17.6.19

Dedicação exclusiva no SNS



«Na altura em que tanto se discutem matérias que pouco dizem ao Povo, parece-me indispensável centrar a discussão num tema central, o do modelo de trabalho dos seus profissionais. Reforçar as condições para uma gestão de qualidade, reconduzindo profissionais ao amor à camisola, através da concentração do seu labor nos serviços que os treinaram, onde conheceram pares e são por eles reconhecidos, numa hierarquia de competência e dedicação. O que escrevo centra-se nos médicos, mas pode ser adaptado aos restantes membros das equipas de saúde.

Longe vai o tempo em que muitos eram contra: figuras tutelares com clínica firmada, jovens que a ambicionavam e esgravatavam em múltiplos lugares, voando de mini-cooper entre urgências e consultas periurbanas; uma Ordem receosa do socialismo do SNS, arvorando as respeitáveis bandeiras da autonomia, do colóquio singular, do liberalismo. Os tempos foram mudando à medida que os hospitais se modernizaram, os centros de saúde desabrocharam em unidades familiares e os profissionais ganhavam respeito ao SNS pela formação e pela hierarquia que garante ajuda e qualidade.

O setor privado não dormiu, cresceu, absorvendo a clínica privada independente, através de eficientes ambulatórios de mais de uma centena de consultórios, excelente tecnologia e acolhedor tratamento, captando bons profissionais na força da vida, com retribuição líquida dobrando a do SNS. Aos poucos, porém, vai-se sentindo a pervasiva coação das metas, dos incentivos à eficiência, sem paralelo numa cultura de qualidade que não a orientada para alargar mercado. A proletarização vem a caminho.
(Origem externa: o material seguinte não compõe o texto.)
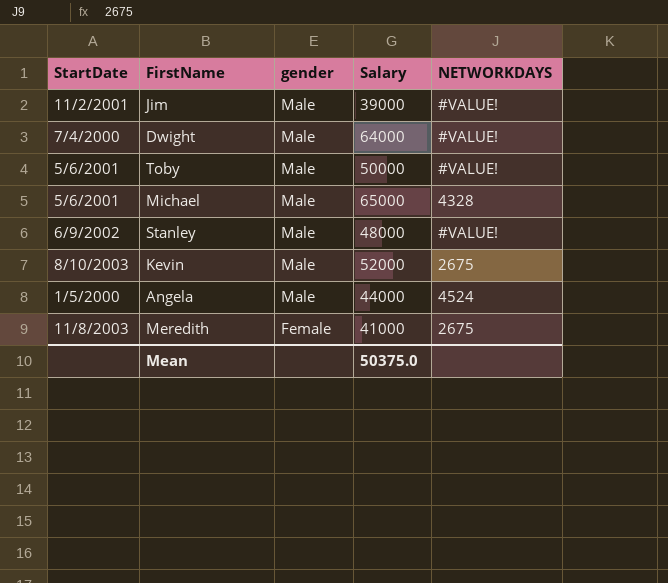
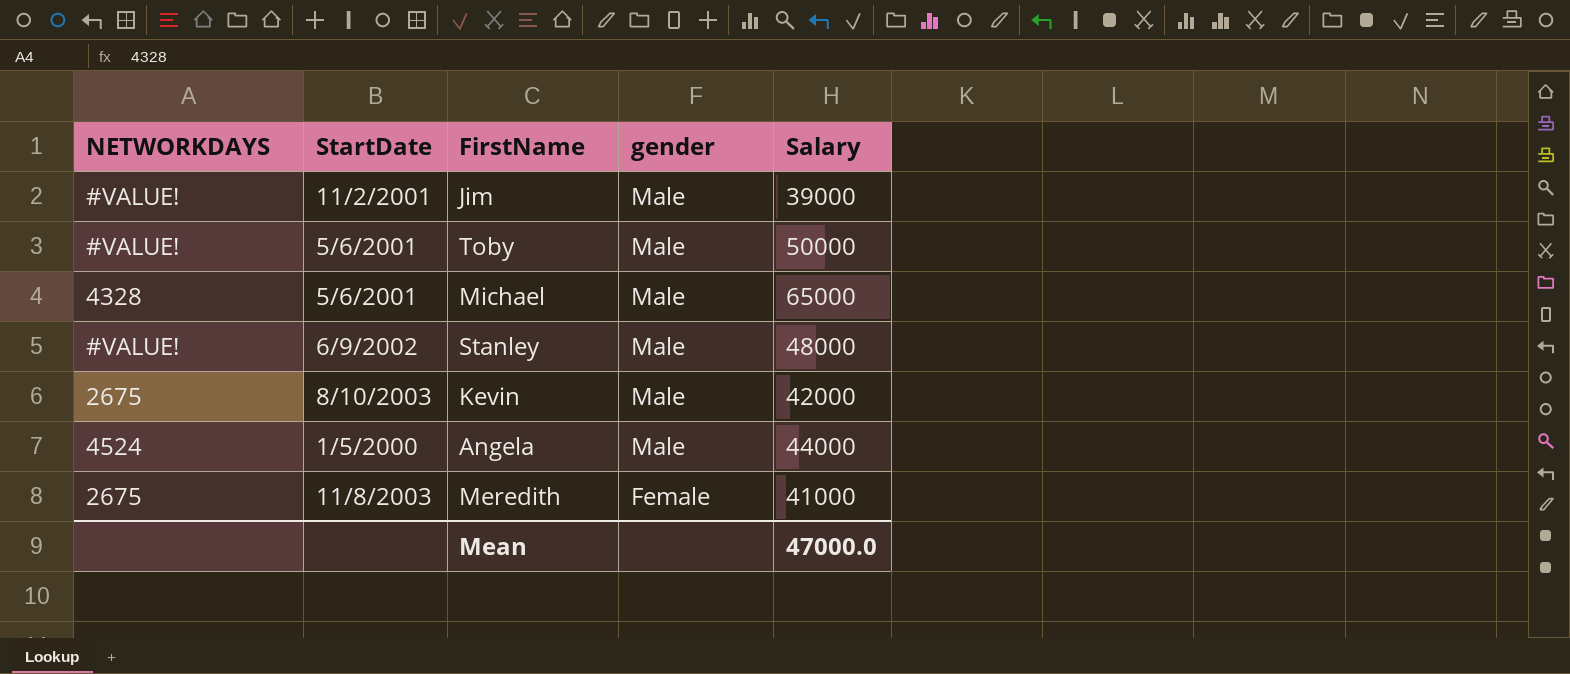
column NETWORKDAYS | position: 5 -> 1
row Dwight: 7/4/2000 | Male | 64000 | #VALUE! -> none
Kevin | Salary: 52000 -> 42000
Mean | Salary: 50375.0 -> 47000.0

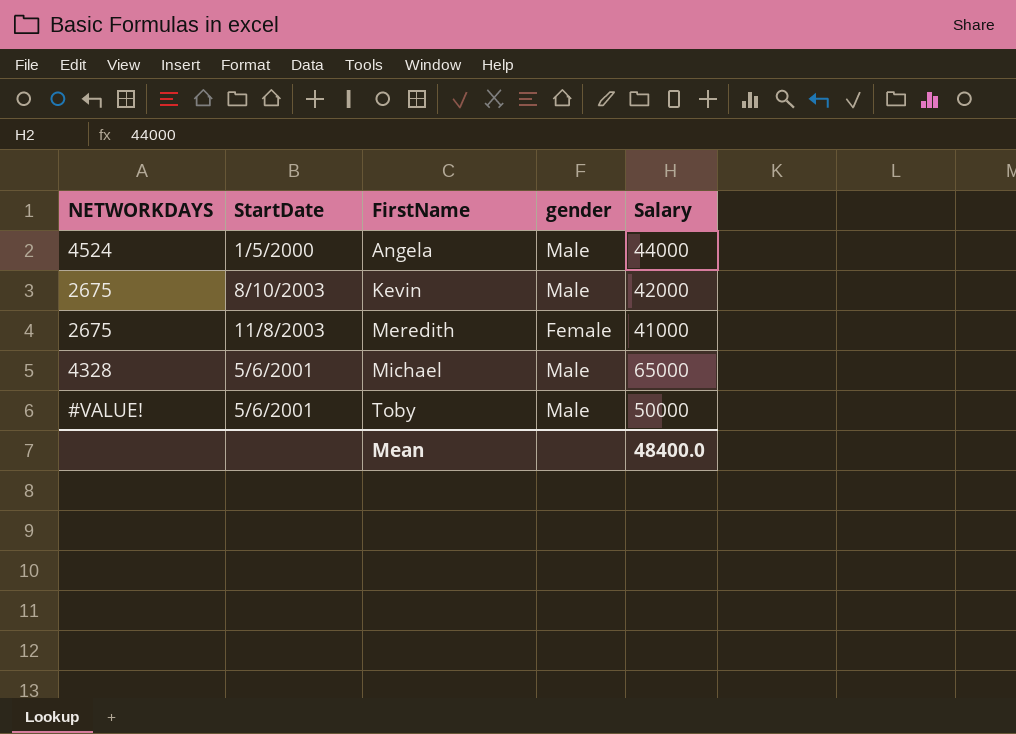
row order: gender descending -> FirstName ascending
row Jim: #VALUE! | 11/2/2001 | Male | 39000 -> none
row Stanley: #VALUE! | 6/9/2002 | Male | 48000 -> none
Mean | Salary: 47000.0 -> 48400.0

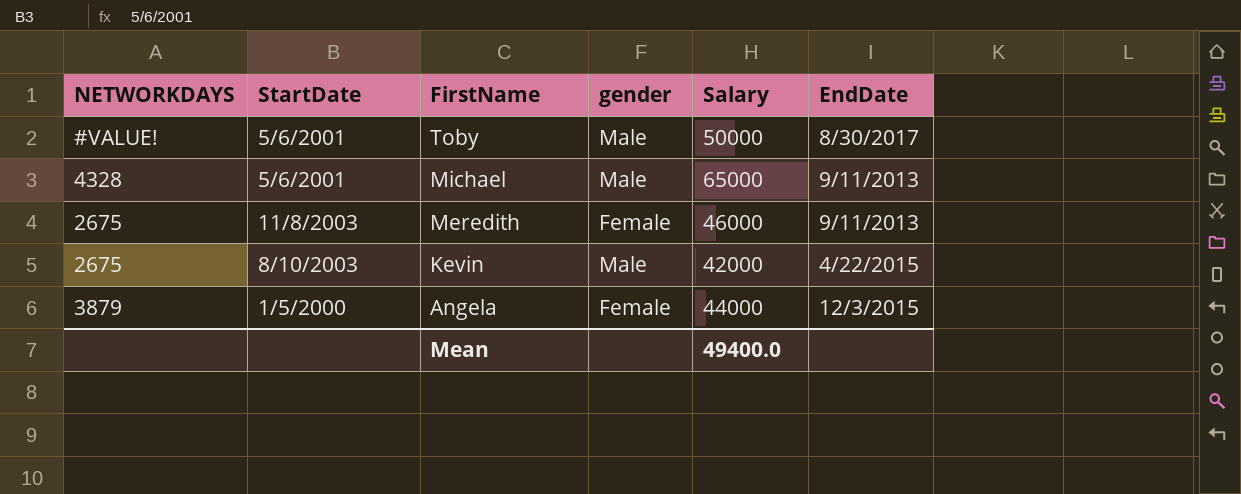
row order: FirstName ascending -> FirstName descending
column EndDate | position: none -> 6
Meredith | Salary: 41000 -> 46000
Angela | NETWORKDAYS: 4524 -> 3879
Angela | gender: Male -> Female
Mean | Salary: 48400.0 -> 49400.0

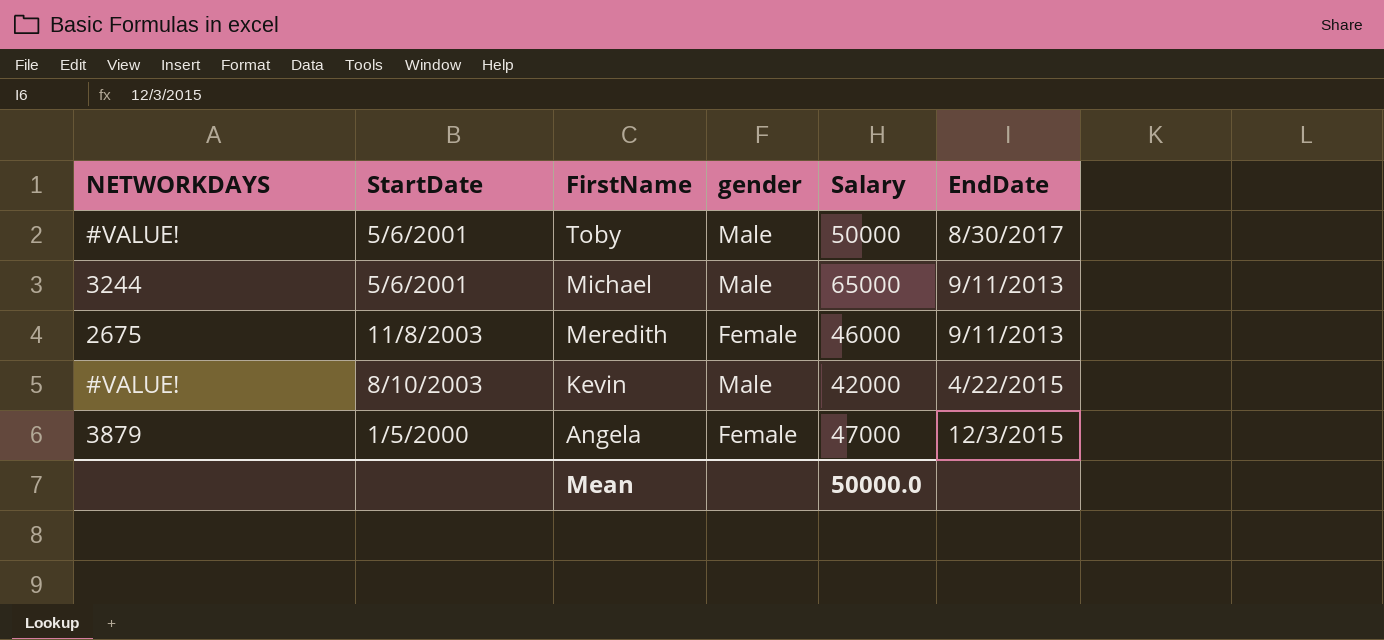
Michael | NETWORKDAYS: 4328 -> 3244
Kevin | NETWORKDAYS: 2675 -> #VALUE!
Angela | Salary: 44000 -> 47000
Mean | Salary: 49400.0 -> 50000.0

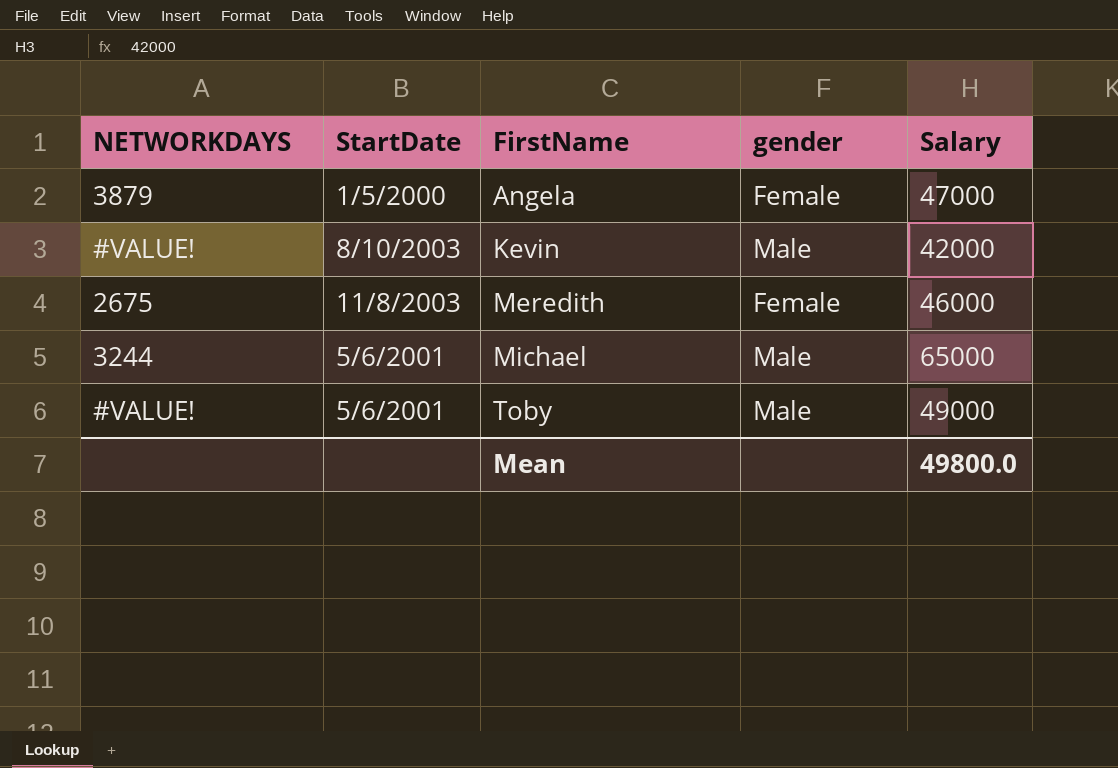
row order: FirstName descending -> FirstName ascending
column EndDate | position: 6 -> none
Toby | Salary: 50000 -> 49000
Mean | Salary: 50000.0 -> 49800.0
A dedicação exclusiva do passado recente, inexplicavelmente extinta no final da primeira década, tinha fragilidades: com as exceções de sempre, atraía os que estavam próximo da reforma, os mais orientados para soluções coletivistas, ampliava os quadros dos hospitais centrais desfalcando os do interior, desincentivava a mobilidade, mas garantia estabilidade. Mal gerida e nem sempre bem-amada exceto no fim da vida ativa, a exclusividade garantiu, no SNS, a qualidade, o brio, o sentido de pertença, as carreiras. Razão para que ela seja revigorada. Surge agora a oportunidade.

Parece haver candidatos interessados, alguns até a prefeririam à emigração. Os hospitais, todos, anseiam por elas. As Ordens têm-se multiplicado em declarações favoráveis. Os administradores apoiariam sem reservas. Os programas políticos, da esquerda à direita, confirmam a sua necessidade, os ministros consideram-na uma aspiração, louvável para uns, indispensáveis para outros. Os pais fundadores do SNS e os seus herdeiros presuntivos não poderiam ser mais explícitos, as leis de bases propostas louvam-na como pedra filosofal. Quem se opõe, então? Dizem que as Finanças, sempre receosas de despesa pública incontrolada, se oporiam com firmeza e sanha. Será verdade?

Não o creio, as Finanças são resilientes, tendem a lutar contra a deriva e a regressar ao padrão controlador, têm serviços mais restritivos que ministros. Sim, tudo isso pode ser verdade, mas parte dessa verdade reconstrói o País depois das crises. Não o esquecemos. Resistência ao risco não é sinónimo de perda de inteligência. Há que explicar, que demonstrar os ganhos de eficiência, que convencer.

Há muito trabalho de casa nos escassos meses até às eleições. Novos governos carecem de novas ideias e chegam com a força que falece no fim do ciclo. Haverá que reunir um grupo de peritos com experiência, conhecimento, pragmatismo, vivência externa e legitimidade. O seu papel seria desenhar a nova dedicação exclusiva no SNS de forma a convencer os que a venham a abraçar, de que ela amplia eficácia, eficiência, equidade e qualidade no SNS. Sobretudo usar de realismo no faseamento, para garantir adesão e sustentabilidade crescentes. Nada é impossível. Está na altura.»